I agree,The part that worries me the most is laying out my money and praying to get paid


----------



## GTX63 (Apr 12, 2012)

Friday, March 12th, 9:56 p.m. UTC + 4

Please note and address the following items to us within 8 hours, our time, of our sending of this compliance shortfall.

Improper spacing between saddle clamps along lower level floor joist.

Insufficient photos of junction box connections; also conduit should not be entering into the side but the front and rear only.

Please return and submit photos of subfloor wiring showing 12/2 grade printed on sleeve

No mpg audio formatted attachments of kitchen range hood in service found.

Current photos do not justify amount of cabling on invoice. Please return and verify or adjust billing .93 per unwound ft.

Submit time and date stamped confirmation of the following-
closet lights are on same circuit as bedroom
bathroom vent fans are on separate circuit for/from light/fan
All GFCI outlets are on branch and not line circuits
Please relocate subpanel for garage onto rear or south exterior wall of house with proper all weather cover and proprietary lock
Circuit tester being used and shown lit in each and all wall outlets (one at a time is acceptable)
Confirm photo exf data matches or is prior to final inspection walk thru and signature date on card

A billing accommodation of up to 6% per line item may be included to this order.

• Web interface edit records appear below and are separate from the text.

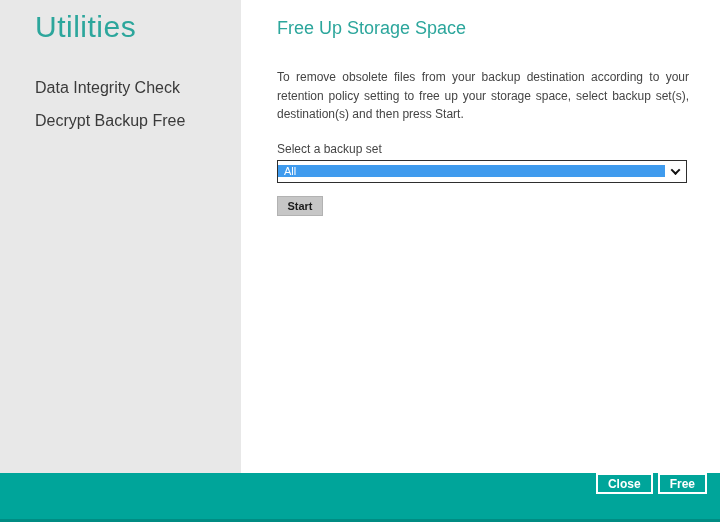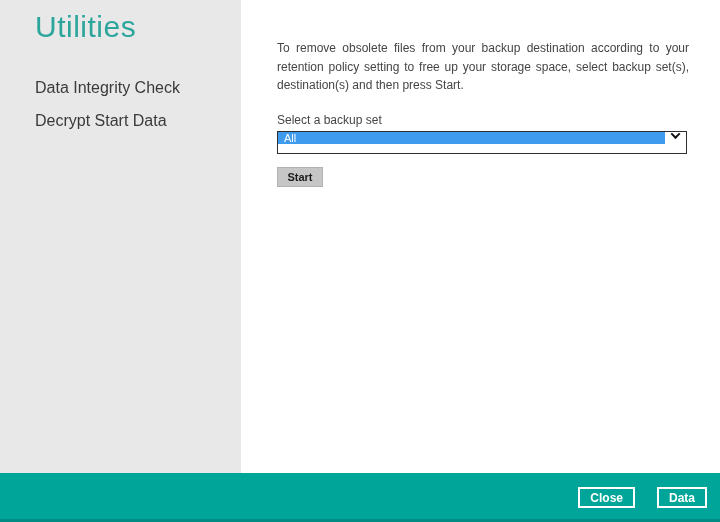--- a/index.html
+++ b/index.html
@@ -112,6 +112,7 @@
   </aside>
 
   <main class="main">
+    <h2 class="page-title">Free Up Storage Space</h2>
     <p class="description">To remove obsolete files from your backup destination according to your retention policy setting to free up your storage space, select backup set(s), destination(s) and then press Start.</p>
     <div class="field-label">Select a backup set</div>
     <div class="select">

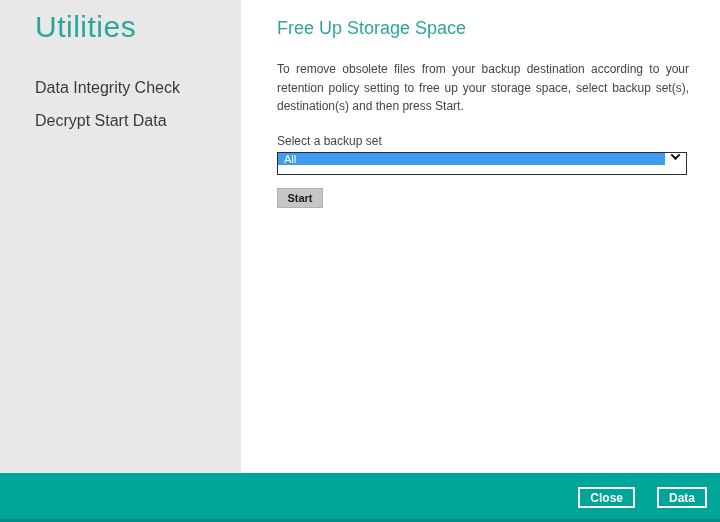--- a/index.html
+++ b/index.html
@@ -45,7 +45,7 @@
     color: var(--heading, #2ca69c);
   }
   .description {
-    margin-top: 21px; width: 412px;
+    margin-top: 29px; width: 412px;
     font-size: 12px; line-height: 1.55; text-align: justify;
     color: var(--body_text, #454545);
   }

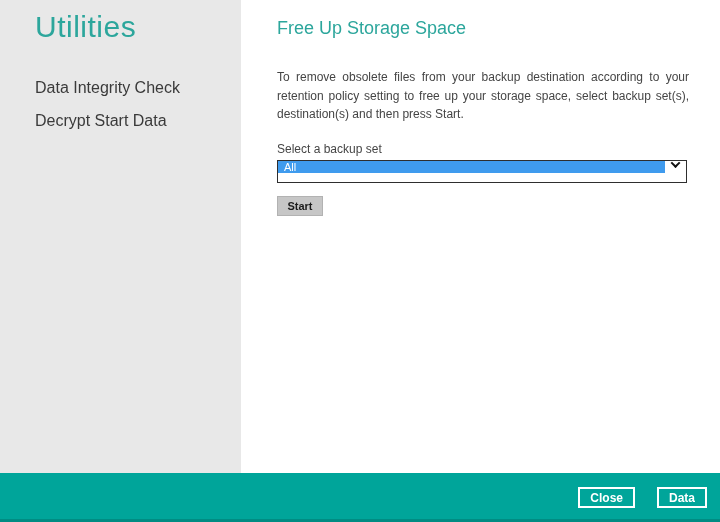--- a/index.html
+++ b/index.html
@@ -107,7 +107,7 @@
     <h1 class="sidebar-title">Utilities</h1>
     <nav class="sidebar-nav">
       <div class="nav-item">Data Integrity Check</div>
-      <div class="nav-item">Decrypt Start Data</div>
+      <div class="nav-item">Decrypt Backup Free</div>
     </nav>
   </aside>
 

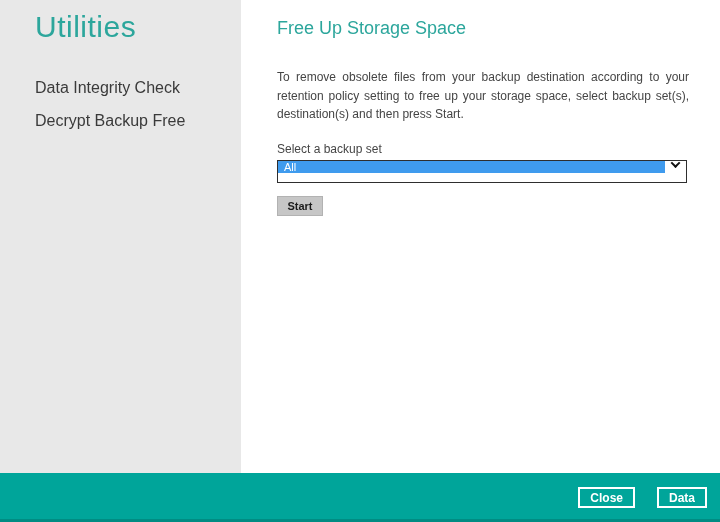--- a/index.html
+++ b/index.html
@@ -57,7 +57,7 @@
     margin-top: 4px; width: 410px; height: 23px;
     border: 1px solid var(--select_border, #2e2e2e);
     background: #ffffff;
-    display: flex; align-items: flex-start; cursor: pointer;
+    display: flex; align-items: center; cursor: pointer;
   }
   .select-value {
     flex: 1; display: flex; align-items: center;

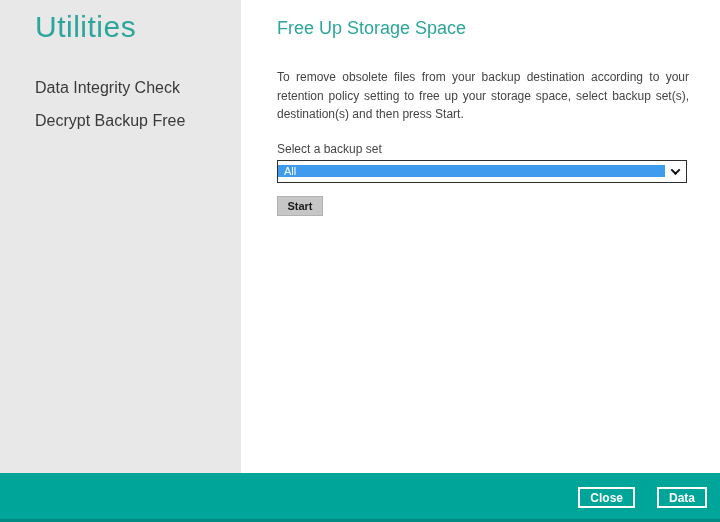--- a/index.html
+++ b/index.html
@@ -87,8 +87,8 @@
     position: absolute; left: 0; right: 0; bottom: 0; height: 49px;
     background: var(--accent, #00a59a);
     box-shadow: inset 0 -3px 0 rgba(0,0,0,0.15);
-    display: flex; align-items: center; justify-content: flex-end;
-    gap: 22px; padding-right: 13px;
+    display: flex; justify-content: flex-end;
+    gap: 5px; padding-right: 13px;
   }
   .footer-button {
     height: 21px; padding: 0 10px;

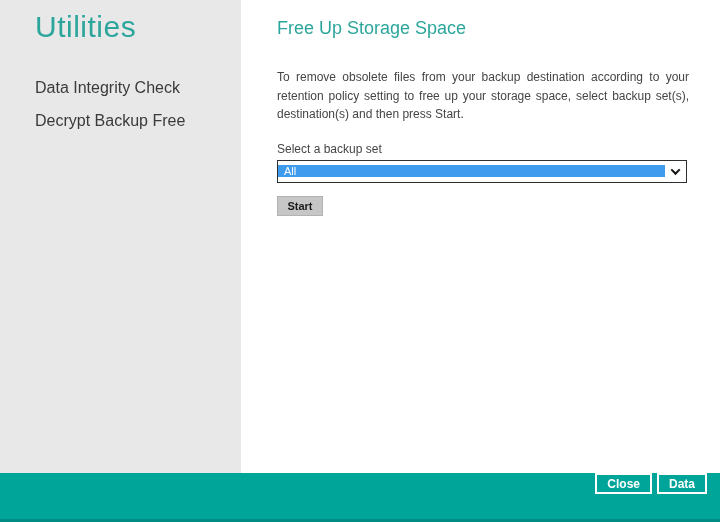--- a/index.html
+++ b/index.html
@@ -126,7 +126,7 @@
 
   <footer class="footer">
     <button class="footer-button">Close</button>
-    <button class="footer-button">Data</button>
+    <button class="footer-button">Free</button>
   </footer>
 
 </div>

Submit all of the above with explanations of who you are with your vendor confirmation addendums, the work order property address with mortgager information and form Tenn 11AR to our processing center located at 666 Fortunemaker Way, Augua Priente, Mexico, att: Las Americanos Pila


----------



## JFMURFY (Sep 16, 2012)

Project Management add $100 per visit anticipated. Add 25% Profit & O/H


----------



## honyocktrapper (Feb 9, 2014)

I'm not sure who you are working for but if it's a company like LPS, just remember if not completed by their due-date you receive more deductions and make less and less money. We have done bigger jobs than this, we have demolished houses, septic systems and many more. So make sure you allow enough money for their extra percentages or anything they will try to do to you to keep more of your money. Always be in constant contact with them letting them know how the job is going. Photo the crap out of everything (can always delete, can't go back and take photo's of stuff covered up. ) If you don't get paid file a lien. If you can find an electrician or any other contractor who will wait 30 days payment use them, keeps your working capitol working. Hope you the best. :thumbup:


----------



## UnitedFieldInspections (Dec 20, 2012)

Thanks for the advise everyone!


----------